[Structured diff data]
....
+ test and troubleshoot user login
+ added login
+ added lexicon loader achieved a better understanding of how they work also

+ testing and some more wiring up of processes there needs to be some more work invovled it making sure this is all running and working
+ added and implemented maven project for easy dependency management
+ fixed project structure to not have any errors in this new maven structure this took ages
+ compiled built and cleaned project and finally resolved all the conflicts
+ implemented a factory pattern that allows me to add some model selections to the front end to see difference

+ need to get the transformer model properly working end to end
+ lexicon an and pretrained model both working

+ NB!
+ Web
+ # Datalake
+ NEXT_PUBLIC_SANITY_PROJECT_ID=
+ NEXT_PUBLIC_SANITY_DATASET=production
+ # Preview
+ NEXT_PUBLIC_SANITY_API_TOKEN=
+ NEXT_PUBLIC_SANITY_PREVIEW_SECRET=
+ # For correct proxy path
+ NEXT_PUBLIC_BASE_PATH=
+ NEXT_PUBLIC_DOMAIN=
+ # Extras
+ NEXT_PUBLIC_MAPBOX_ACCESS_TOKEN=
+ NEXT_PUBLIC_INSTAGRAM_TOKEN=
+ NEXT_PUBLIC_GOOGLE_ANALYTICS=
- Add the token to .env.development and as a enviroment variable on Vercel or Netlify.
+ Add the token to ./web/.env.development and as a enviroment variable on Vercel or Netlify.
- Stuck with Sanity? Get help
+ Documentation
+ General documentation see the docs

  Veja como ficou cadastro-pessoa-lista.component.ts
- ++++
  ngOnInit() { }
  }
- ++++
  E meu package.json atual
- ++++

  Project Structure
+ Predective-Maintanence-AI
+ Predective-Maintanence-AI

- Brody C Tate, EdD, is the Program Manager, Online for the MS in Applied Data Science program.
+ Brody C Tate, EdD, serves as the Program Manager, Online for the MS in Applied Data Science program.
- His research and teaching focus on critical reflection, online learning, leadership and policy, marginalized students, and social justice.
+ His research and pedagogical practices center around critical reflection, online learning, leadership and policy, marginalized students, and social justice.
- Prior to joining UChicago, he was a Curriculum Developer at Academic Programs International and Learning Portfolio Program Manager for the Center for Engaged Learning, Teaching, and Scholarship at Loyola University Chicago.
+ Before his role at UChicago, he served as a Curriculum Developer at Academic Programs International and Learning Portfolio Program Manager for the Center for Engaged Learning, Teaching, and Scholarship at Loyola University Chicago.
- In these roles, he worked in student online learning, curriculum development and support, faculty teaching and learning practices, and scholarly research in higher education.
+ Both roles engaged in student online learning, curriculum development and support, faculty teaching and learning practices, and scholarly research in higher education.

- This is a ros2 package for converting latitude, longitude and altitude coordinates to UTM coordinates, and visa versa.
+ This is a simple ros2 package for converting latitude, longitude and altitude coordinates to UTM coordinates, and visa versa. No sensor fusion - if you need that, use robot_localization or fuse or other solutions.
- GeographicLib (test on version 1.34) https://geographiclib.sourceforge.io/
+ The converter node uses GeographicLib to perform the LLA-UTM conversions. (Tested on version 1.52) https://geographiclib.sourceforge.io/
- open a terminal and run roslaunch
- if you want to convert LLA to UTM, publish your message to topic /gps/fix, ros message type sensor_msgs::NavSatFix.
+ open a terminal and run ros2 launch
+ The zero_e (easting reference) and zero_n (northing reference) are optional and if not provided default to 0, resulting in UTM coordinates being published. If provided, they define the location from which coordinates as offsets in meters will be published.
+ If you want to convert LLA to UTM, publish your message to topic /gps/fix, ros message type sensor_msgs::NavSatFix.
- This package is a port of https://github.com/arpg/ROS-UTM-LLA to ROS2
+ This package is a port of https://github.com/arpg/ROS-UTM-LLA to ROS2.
....
WHAT THE TASK REQUIRES -> Each entry above is to be copied out exactly.

EXPECTED OUTPUT ->
+ test and troubleshoot user login
+ added login
+ added lexicon loader achieved a better understanding of how they work also

+ testing and some more wiring up of processes there needs to be some more work invovled it making sure this is all running and working
+ added and implemented maven project for easy dependency management
+ fixed project structure to not have any errors in this new maven structure this took ages
+ compiled built and cleaned project and finally resolved all the conflicts
+ implemented a factory pattern that allows me to add some model selections to the front end to see difference

+ need to get the transformer model properly working end to end
+ lexicon an and pretrained model both working

+ NB!
+ Web
+ # Datalake
+ NEXT_PUBLIC_SANITY_PROJECT_ID=
+ NEXT_PUBLIC_SANITY_DATASET=production
+ # Preview
+ NEXT_PUBLIC_SANITY_API_TOKEN=
+ NEXT_PUBLIC_SANITY_PREVIEW_SECRET=
+ # For correct proxy path
+ NEXT_PUBLIC_BASE_PATH=
+ NEXT_PUBLIC_DOMAIN=
+ # Extras
+ NEXT_PUBLIC_MAPBOX_ACCESS_TOKEN=
+ NEXT_PUBLIC_INSTAGRAM_TOKEN=
+ NEXT_PUBLIC_GOOGLE_ANALYTICS=
- Add the token to .env.development and as a enviroment variable on Vercel or Netlify.
+ Add the token to ./web/.env.development and as a enviroment variable on Vercel or Netlify.
- Stuck with Sanity? Get help
+ Documentation
+ General documentation see the docs

  Veja como ficou cadastro-pessoa-lista.component.ts
- ++++
  ngOnInit() { }
  }
- ++++
  E meu package.json atual
- ++++

  Project Structure
+ Predective-Maintanence-AI
+ Predective-Maintanence-AI

- Brody C Tate, EdD, is the Program Manager, Online for the MS in Applied Data Science program.
+ Brody C Tate, EdD, serves as the Program Manager, Online for the MS in Applied Data Science program.
- His research and teaching focus on critical reflection, online learning, leadership and policy, marginalized students, and social justice.
+ His research and pedagogical practices center around critical reflection, online learning, leadership and policy, marginalized students, and social justice.
- Prior to joining UChicago, he was a Curriculum Developer at Academic Programs International and Learning Portfolio Program Manager for the Center for Engaged Learning, Teaching, and Scholarship at Loyola University Chicago.
+ Before his role at UChicago, he served as a Curriculum Developer at Academic Programs International and Learning Portfolio Program Manager for the Center for Engaged Learning, Teaching, and Scholarship at Loyola University Chicago.
- In these roles, he worked in student online learning, curriculum development and support, faculty teaching and learning practices, and scholarly research in higher education.
+ Both roles engaged in student online learning, curriculum development and support, faculty teaching and learning practices, and scholarly research in higher education.

- This is a ros2 package for converting latitude, longitude and altitude coordinates to UTM coordinates, and visa versa.
+ This is a simple ros2 package for converting latitude, longitude and altitude coordinates to UTM coordinates, and visa versa. No sensor fusion - if you need that, use robot_localization or fuse or other solutions.
- GeographicLib (test on version 1.34) https://geographiclib.sourceforge.io/
+ The converter node uses GeographicLib to perform the LLA-UTM conversions. (Tested on version 1.52) https://geographiclib.sourceforge.io/
- open a terminal and run roslaunch
- if you want to convert LLA to UTM, publish your message to topic /gps/fix, ros message type sensor_msgs::NavSatFix.
+ open a terminal and run ros2 launch
+ The zero_e (easting reference) and zero_n (northing reference) are optional and if not provided default to 0, resulting in UTM coordinates being published. If provided, they define the location from which coordinates as offsets in meters will be published.
+ If you want to convert LLA to UTM, publish your message to topic /gps/fix, ros message type sensor_msgs::NavSatFix.
- This package is a port of https://github.com/arpg/ROS-UTM-LLA to ROS2
+ This package is a port of https://github.com/arpg/ROS-UTM-LLA to ROS2.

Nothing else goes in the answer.